We are lucky enough to have someone on our product marketing team dedicated to Competitive Intelligence today, but before she joined, this is how we approached it with shared resources:

  • Our strategy team was in charge of broader market level analyses, while PMM produced research and content for specific competitors.

  • Each PMM was responsible for a specific product area and persona. In many cases, those product areas aligned with specific competitors. For example, the PMM aligned to our market research solutions owned keeping tabs on market research companies, while the PMM aligned to the CX persona was responsible for monitoring CX platforms. Whenever there was a main competitor that spanned all product/persona areas, we just assigned an owner. The owner would manage the creation of landscape presentations, product research, and sales battle cards.

  • We had 1 PMM in charge of our win-loss program, and we rotated focus areas each quarter. For example, one quarter we'd focus on prospect experience, another would focus on a specific product area.
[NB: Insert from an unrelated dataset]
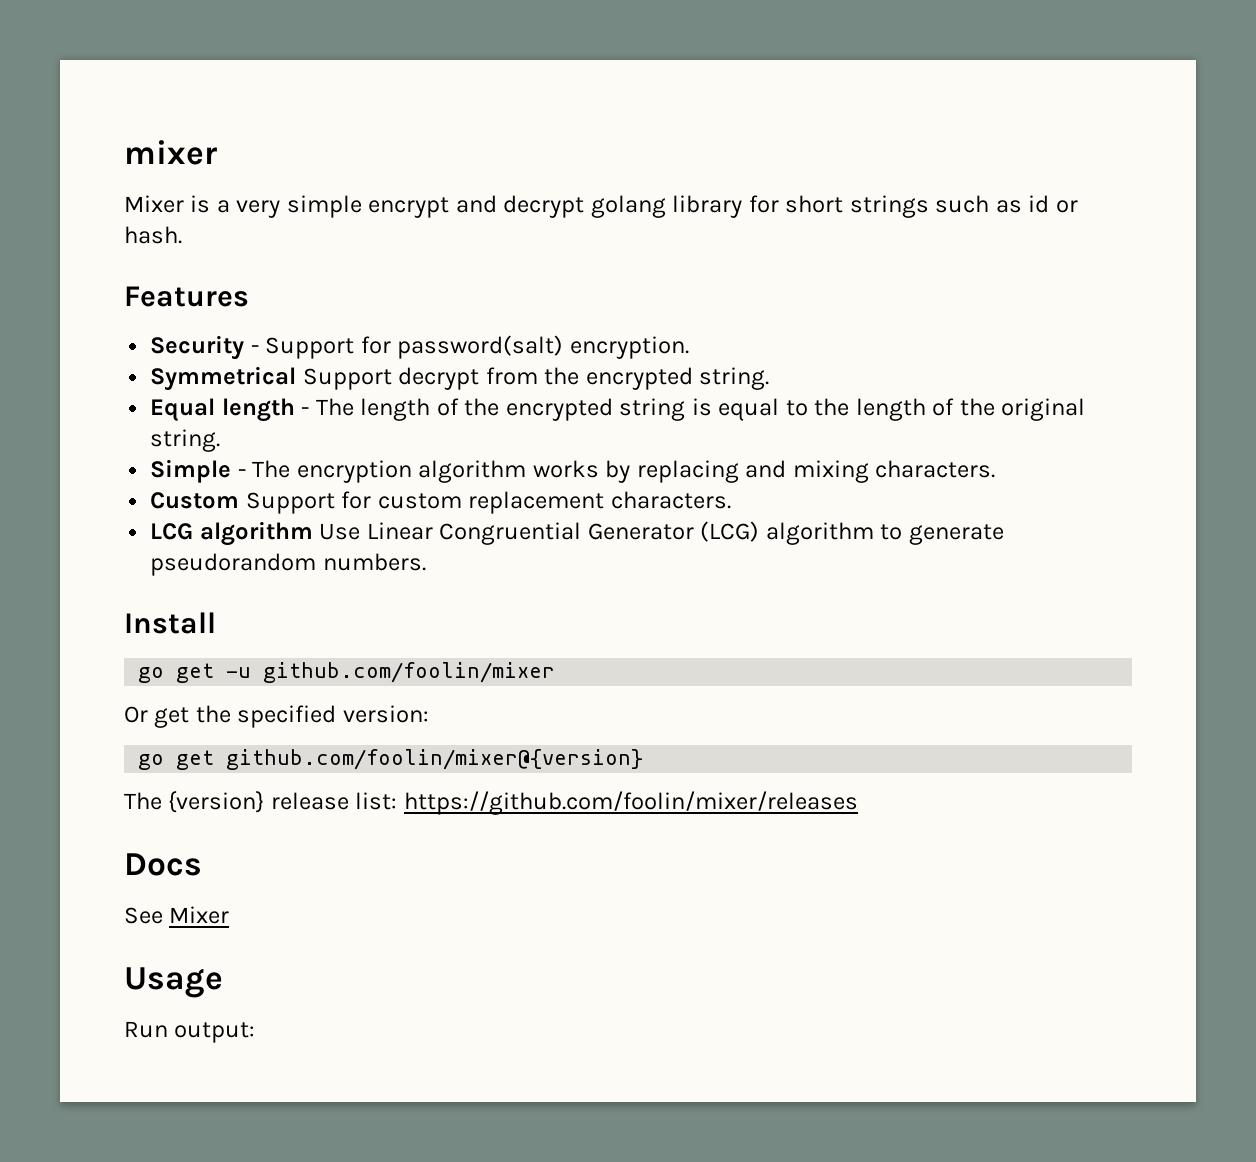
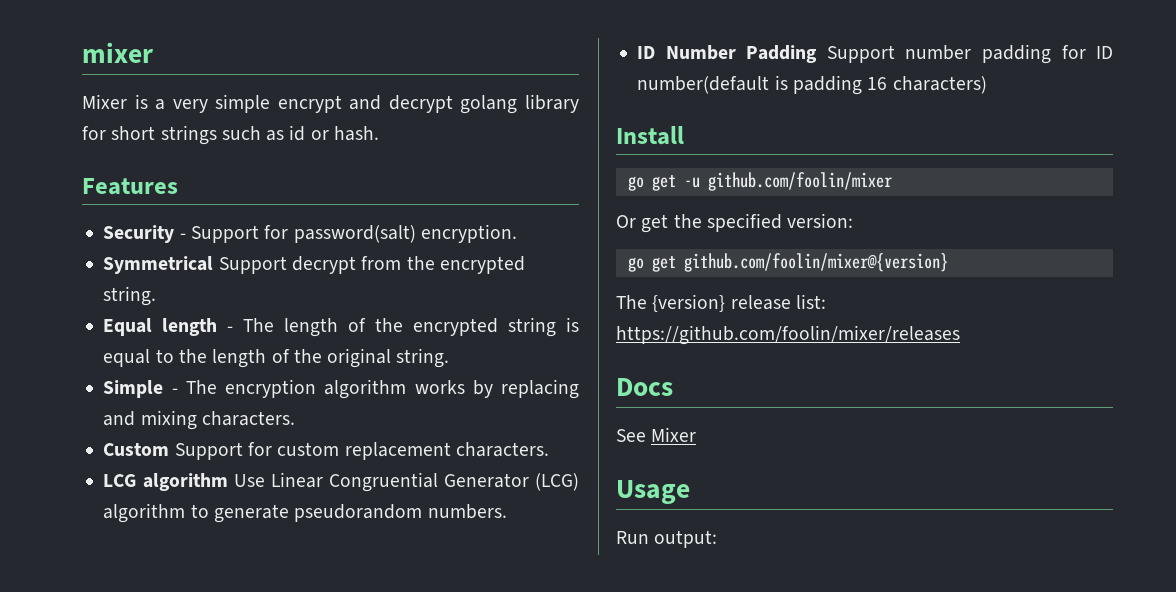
(426, 562) none -> [637,44,1113,64] [637,75,987,95] // ID Number Padding Support number padding for ID number(default is padding 16 characters)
  • We leveraged a competitive intelligence platform (At SurveyMonkey we've used both Crayon and Klue in the past) to produce feeds for our top competitors. Our Comms team would also flag anything they caught.

  • We had a public #industry-chatter Slack channel where anyone could drop in competitor news for all to see.

At some point, it wasn't effective for CI to be everyone's "side hustle", and we had more than enough work to justify a dedicated person driving the program.